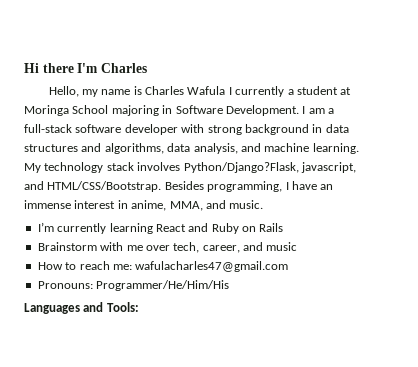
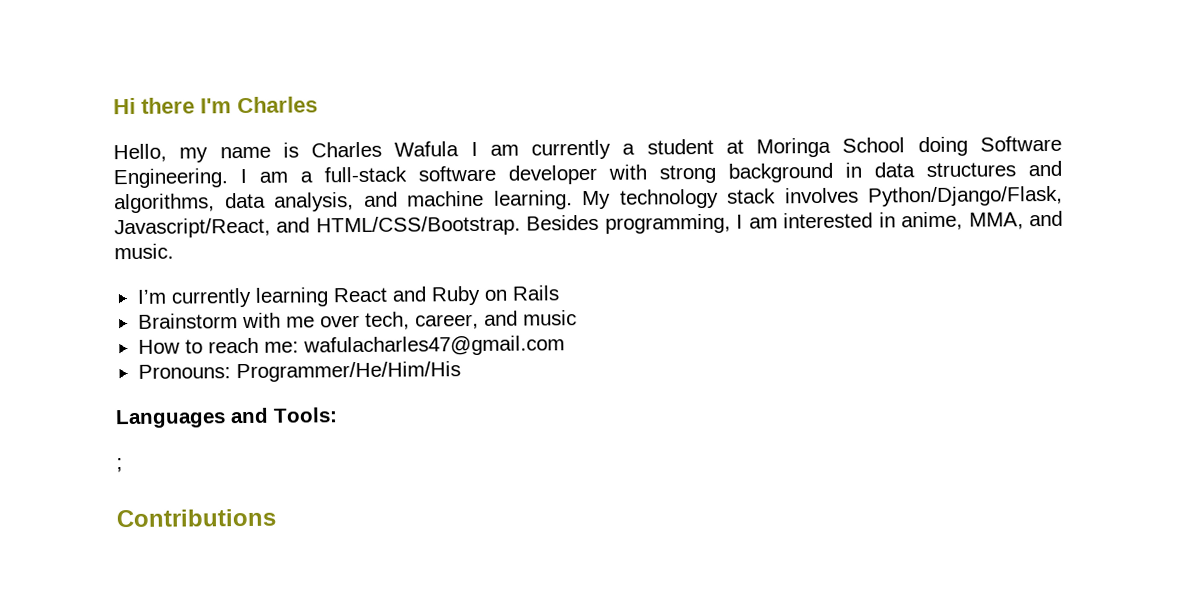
(232, 91) none -> [489,144,519,156] am
[111,105,299,116] majoring in Software Development. -> [917,135,1062,157] [113,168,228,189] doing Software Engineering.
[183,162,356,173] Python/Django?Flask, javascript, -> [868,185,1063,207] [114,217,271,239] Python/Django/Flask, Javascript/React,
[291,181,334,190] [24,200,116,209] have an immense interest -> [748,212,874,229] am interested
(139, 307) none -> [116,458,123,473] [116,508,276,528] // ; // Contributions

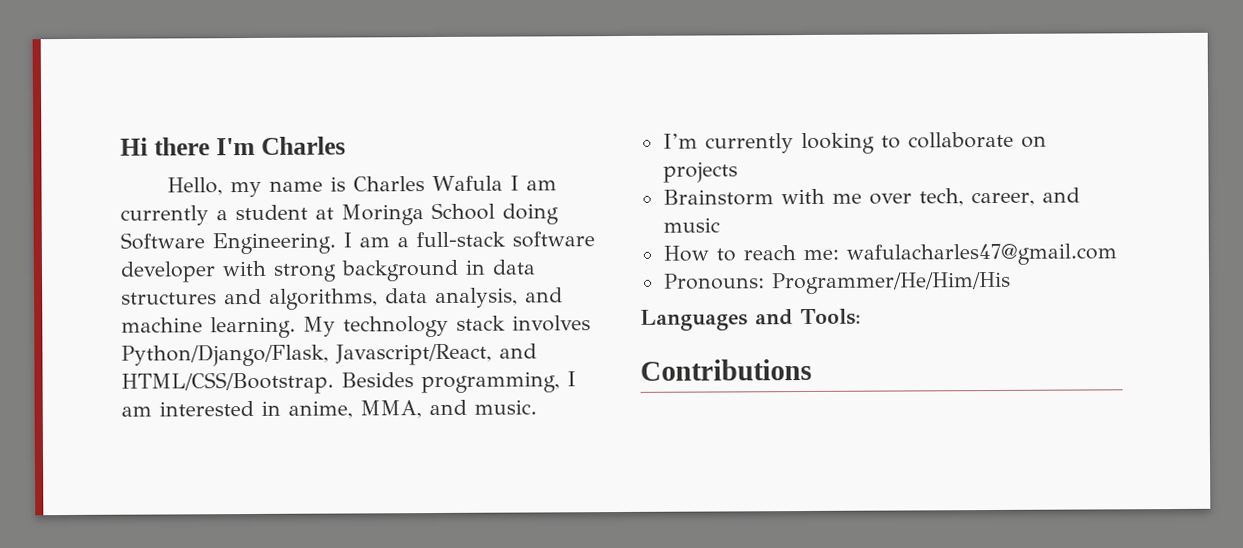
[254,285,559,307] learning React and Ruby on Rails -> [800,131,1047,155] [662,161,738,183] looking to collaborate on projects
[116,458,123,473] // ; -> (861, 317) none

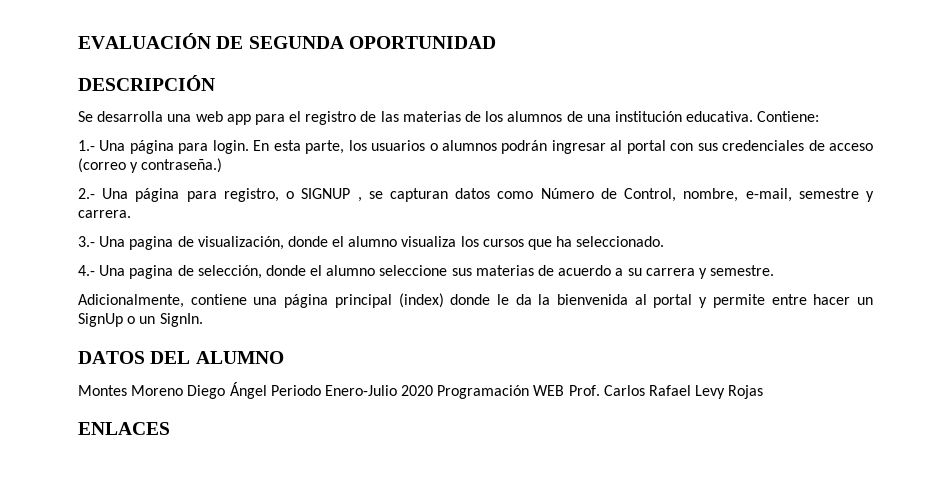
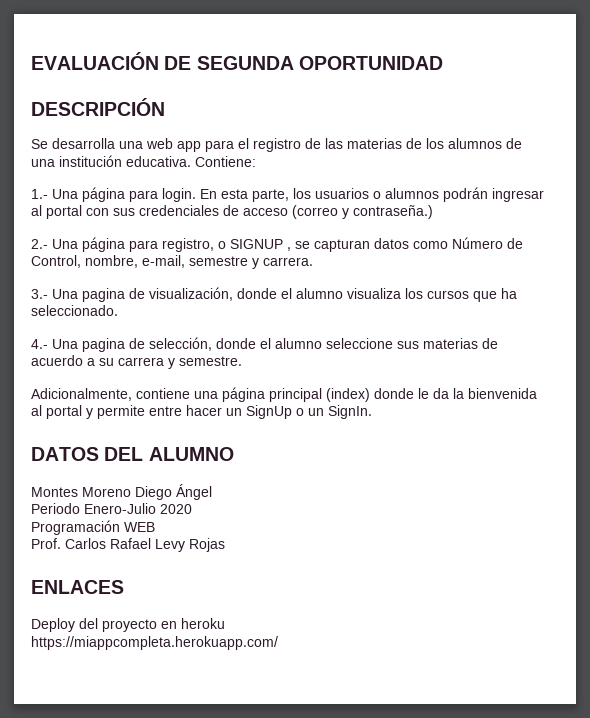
(267, 390) none -> (212, 492) //
(434, 390) none -> (192, 509) //
(565, 390) none -> (155, 527) //
(170, 428) none -> [31,618,225,632] [31,636,278,650] // Deploy del proyecto en heroku // https://miappcompleta.herokuapp.com/

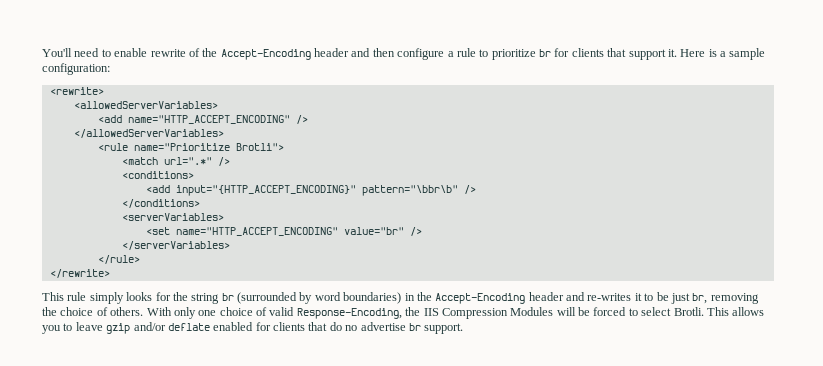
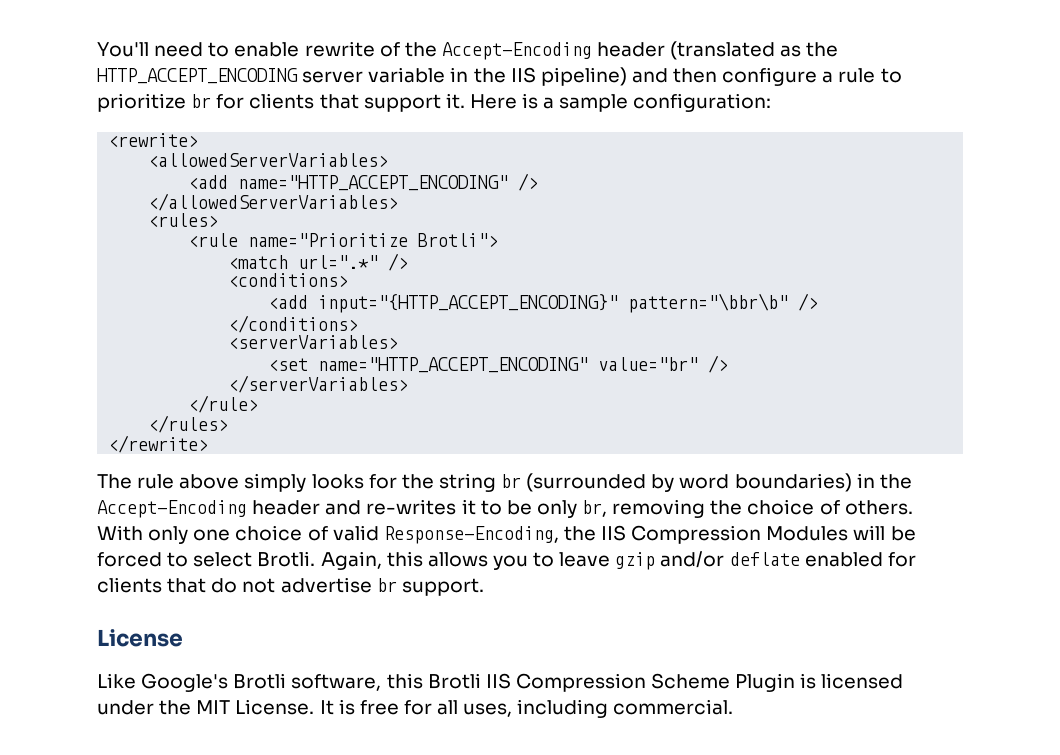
(349, 52) none -> [670,41,839,60] [97,67,627,86] (translated as the HTTP_ACCEPT_ENCODING server variable in the IIS pipeline)
(224, 133) none -> [148,213,219,227] // <rules>
(140, 259) none -> [148,415,229,433] // </rules>
[42,292,87,301] This rule -> [97,474,240,489] The rule above
[670,293,690,304] just -> [536,500,577,518] only
[706,307,729,316] This -> [320,551,423,570] Again, this
[345,325,358,331] no -> [242,578,276,593] not
(464, 328) none -> [97,629,183,647] [97,673,904,692] [97,699,734,718] // License // Like Google's Brotli software, this Brotli IIS Compression Scheme Plugin is licensed under the MIT License. It is free for all uses, including commercial.

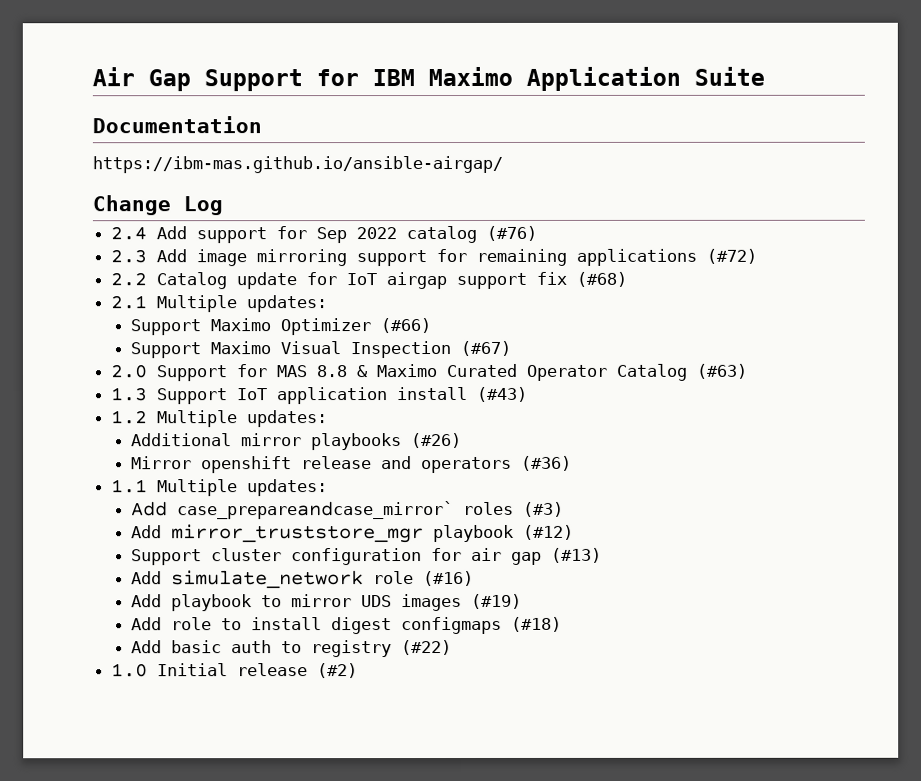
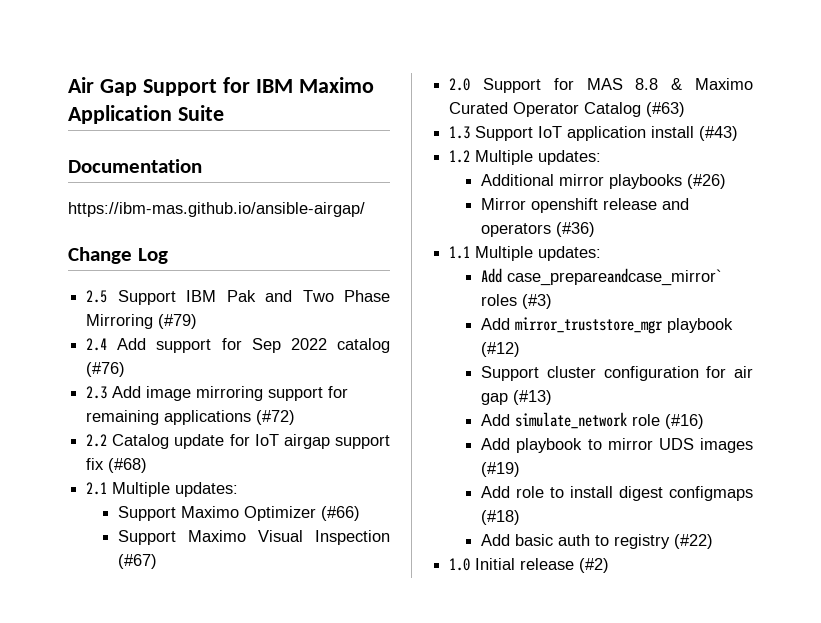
(223, 206) none -> [86,290,390,305] [86,314,198,329] // 2.5 Support IBM Pak and Two Phase Mirroring (#79)

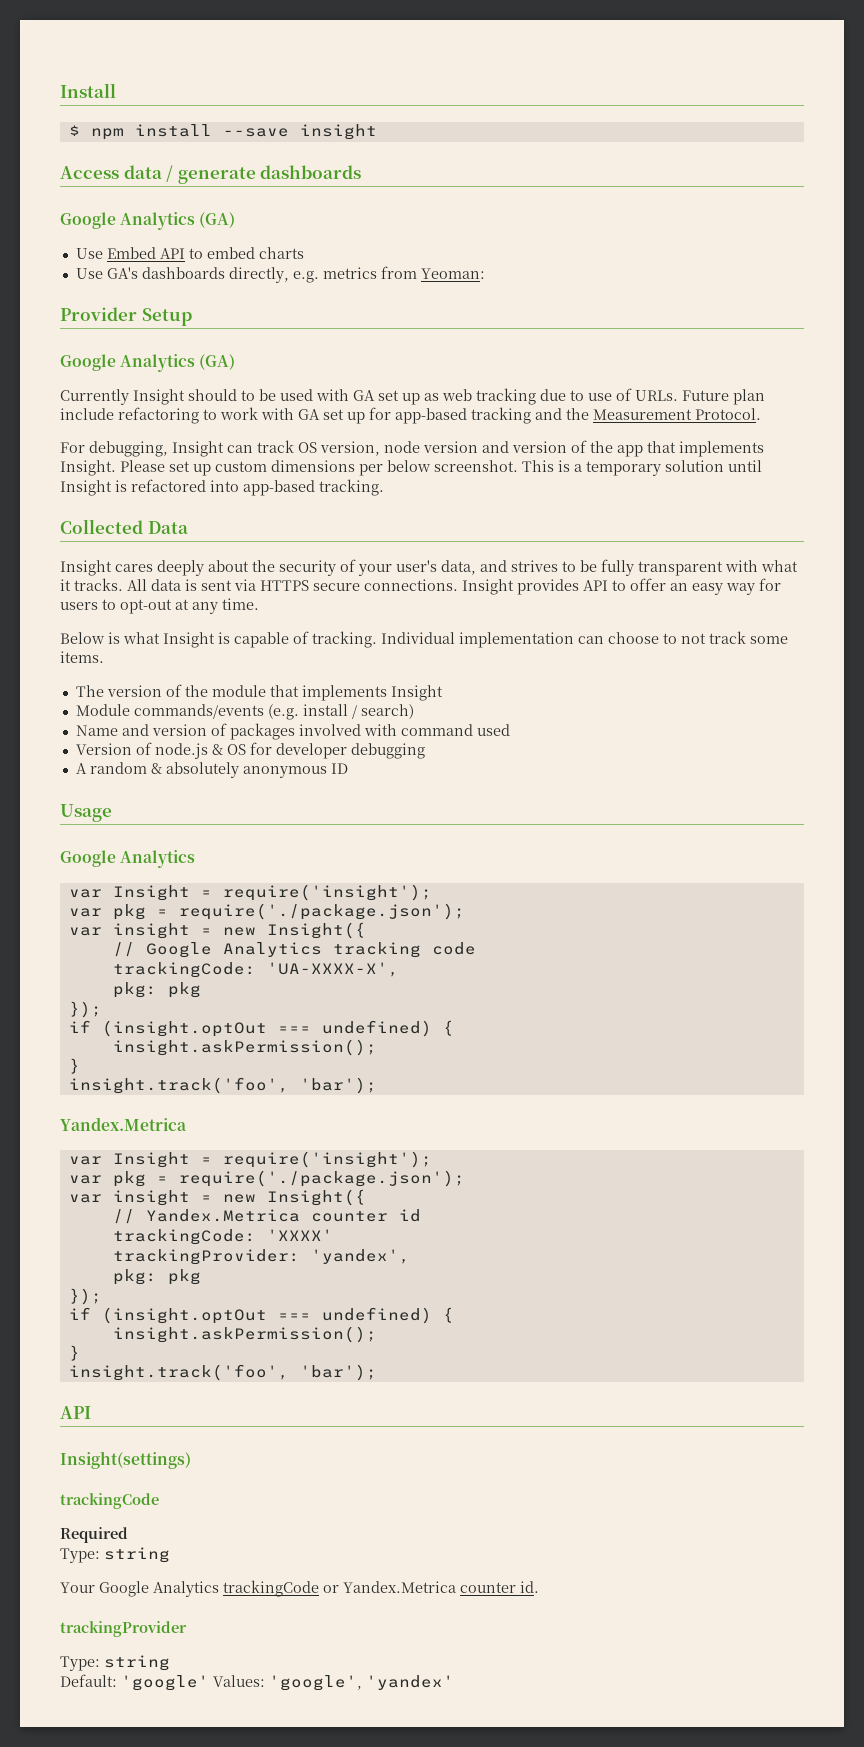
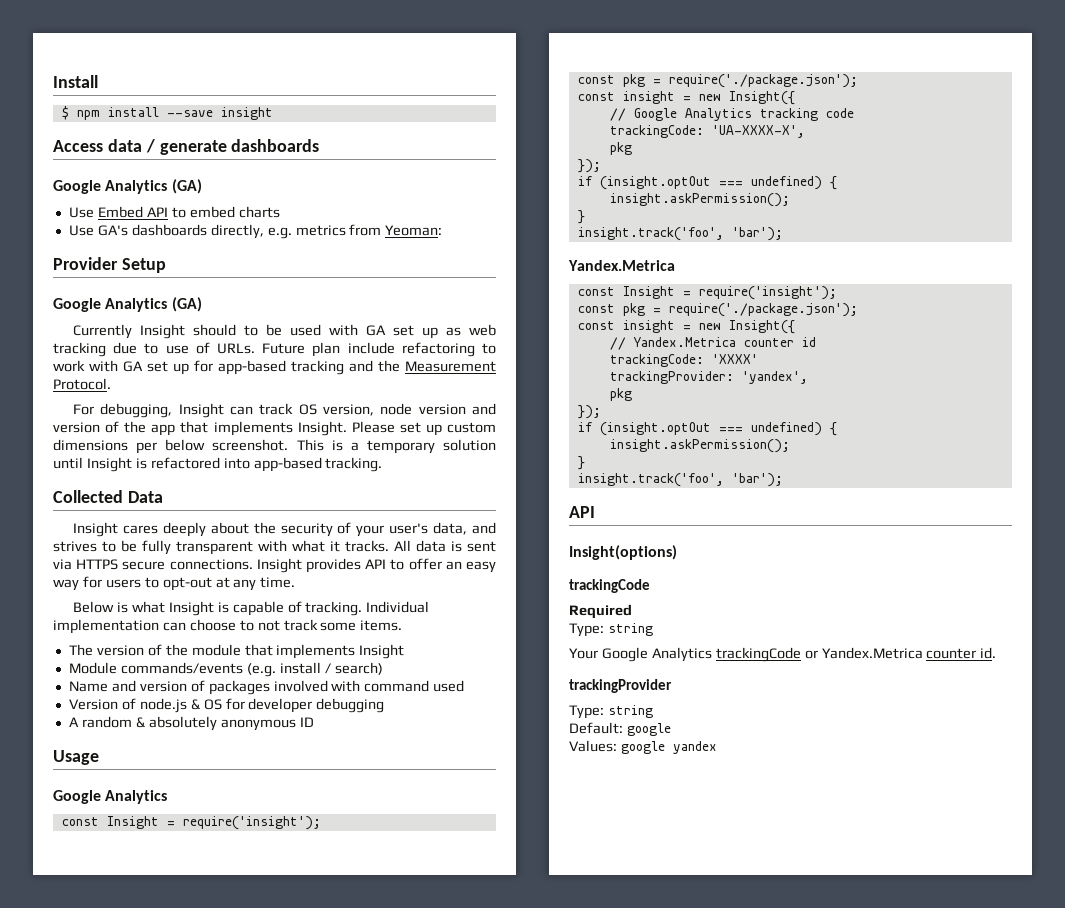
[68,884,432,901] [68,903,465,920] [68,927,102,936] var Insight = require('insight'); // var pkg = require('./package.json'); // var -> [61,816,321,830] [577,74,858,88] [577,92,615,101] const Insight = require('insight'); // const pkg = require('./package.json'); // const
[112,982,157,998] pkg: -> (805, 131) none
[68,1151,432,1168] [68,1170,465,1187] [68,1194,102,1203] var Insight = require('insight'); // var pkg = require('./package.json'); // var -> [577,286,837,300] [577,303,858,317] [577,321,615,330] const Insight = require('insight'); // const pkg = require('./package.json'); // const
[112,1269,157,1285] pkg: -> (808, 377) none
[60,1451,191,1469] Insight(settings) -> [569,545,677,560] Insight(options)
[121,1675,454,1691] 'google' Values: 'google', 'yandex' -> [626,723,671,736] [569,740,717,754] google // Values: google yandex

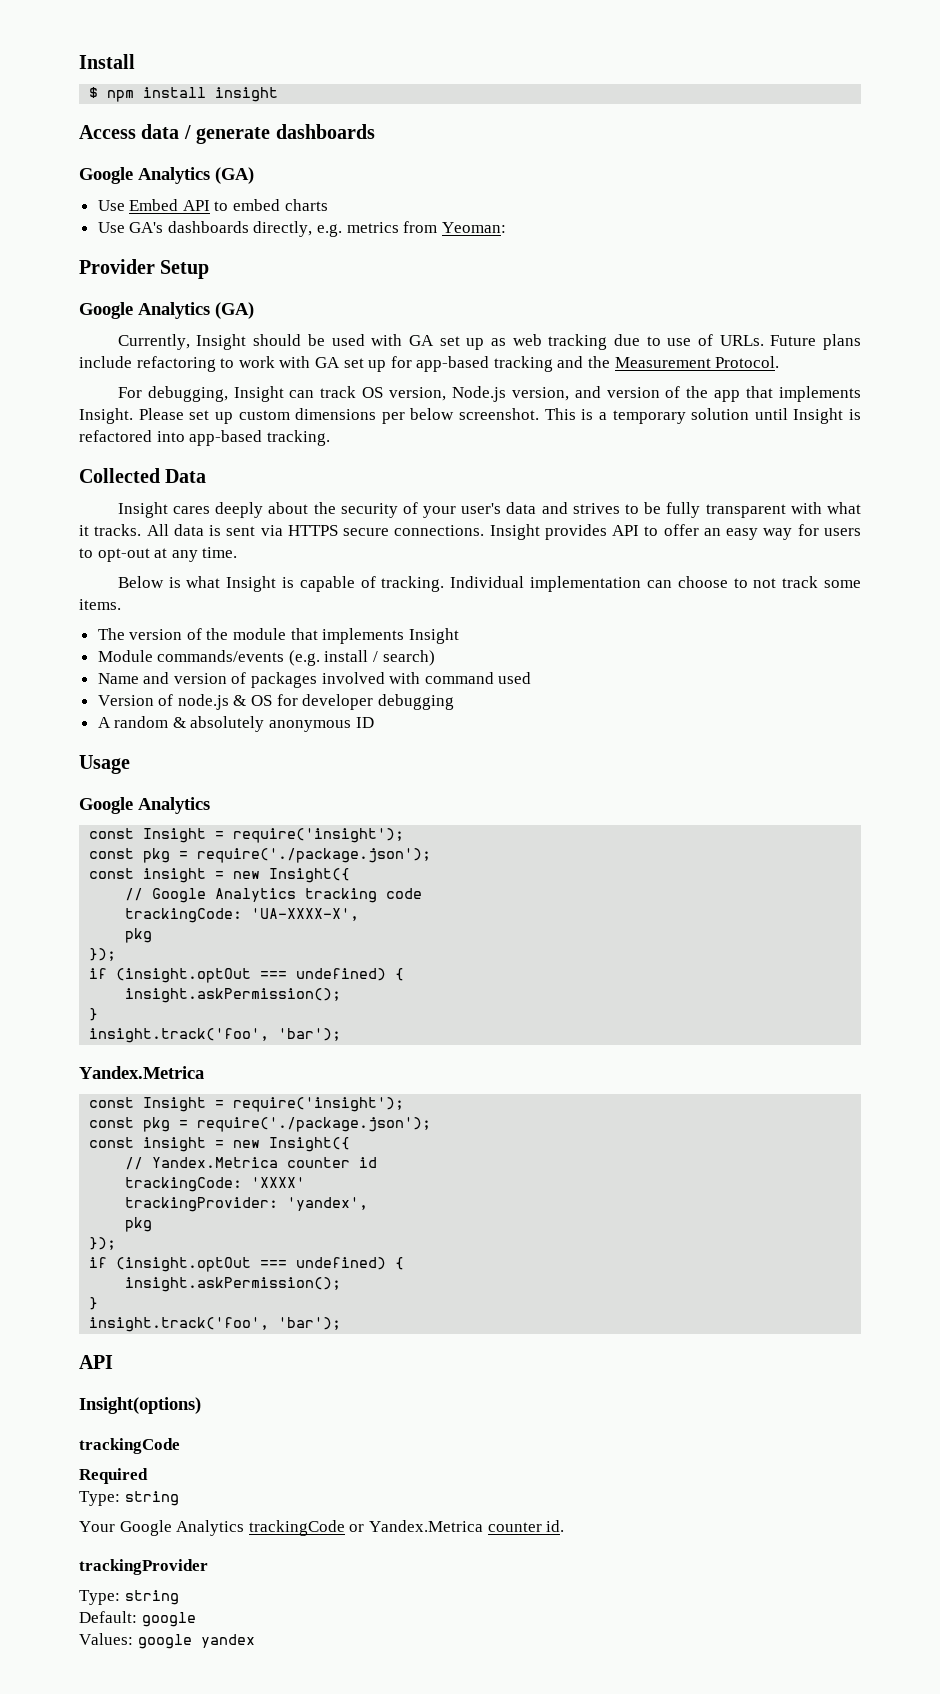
[166,110,213,117] --save -> (207, 92) none
[73,324,133,339] Currently -> [117,334,190,350] Currently,
[244,325,259,336] to -> (302, 340) none
[312,342,341,357] plan -> [823,334,862,350] plans
[380,403,466,415] node version -> [451,386,569,402] Node.js version,
[433,522,468,535] data, -> [506,502,537,514] data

..........

> Exercise:
Make an exact copy of every record, pictures excluded.

> Answer below:
(232, 91) none -> [489,144,519,156] am
[111,105,299,116] majoring in Software Development. -> [917,135,1062,157] [113,168,228,189] doing Software Engineering.
[183,162,356,173] Python/Django?Flask, javascript, -> [868,185,1063,207] [114,217,271,239] Python/Django/Flask, Javascript/React,
[291,181,334,190] [24,200,116,209] have an immense interest -> [748,212,874,229] am interested
(139, 307) none -> [116,458,123,473] [116,508,276,528] // ; // Contributions

[254,285,559,307] learning React and Ruby on Rails -> [800,131,1047,155] [662,161,738,183] looking to collaborate on projects
[116,458,123,473] // ; -> (861, 317) none

(267, 390) none -> (212, 492) //
(434, 390) none -> (192, 509) //
(565, 390) none -> (155, 527) //
(170, 428) none -> [31,618,225,632] [31,636,278,650] // Deploy del proyecto en heroku // https://miappcompleta.herokuapp.com/

(349, 52) none -> [670,41,839,60] [97,67,627,86] (translated as the HTTP_ACCEPT_ENCODING server variable in the IIS pipeline)
(224, 133) none -> [148,213,219,227] // <rules>
(140, 259) none -> [148,415,229,433] // </rules>
[42,292,87,301] This rule -> [97,474,240,489] The rule above
[670,293,690,304] just -> [536,500,577,518] only
[706,307,729,316] This -> [320,551,423,570] Again, this
[345,325,358,331] no -> [242,578,276,593] not
(464, 328) none -> [97,629,183,647] [97,673,904,692] [97,699,734,718] // License // Like Google's Brotli software, this Brotli IIS Compression Scheme Plugin is licensed under the MIT License. It is free for all uses, including commercial.

(223, 206) none -> [86,290,390,305] [86,314,198,329] // 2.5 Support IBM Pak and Two Phase Mirroring (#79)

[68,884,432,901] [68,903,465,920] [68,927,102,936] var Insight = require('insight'); // var pkg = require('./package.json'); // var -> [61,816,321,830] [577,74,858,88] [577,92,615,101] const Insight = require('insight'); // const pkg = require('./package.json'); // const
[112,982,157,998] pkg: -> (805, 131) none
[68,1151,432,1168] [68,1170,465,1187] [68,1194,102,1203] var Insight = require('insight'); // var pkg = require('./package.json'); // var -> [577,286,837,300] [577,303,858,317] [577,321,615,330] const Insight = require('insight'); // const pkg = require('./package.json'); // const
[112,1269,157,1285] pkg: -> (808, 377) none
[60,1451,191,1469] Insight(settings) -> [569,545,677,560] Insight(options)
[121,1675,454,1691] 'google' Values: 'google', 'yandex' -> [626,723,671,736] [569,740,717,754] google // Values: google yandex

[166,110,213,117] --save -> (207, 92) none
[73,324,133,339] Currently -> [117,334,190,350] Currently,
[244,325,259,336] to -> (302, 340) none
[312,342,341,357] plan -> [823,334,862,350] plans
[380,403,466,415] node version -> [451,386,569,402] Node.js version,
[433,522,468,535] data, -> [506,502,537,514] data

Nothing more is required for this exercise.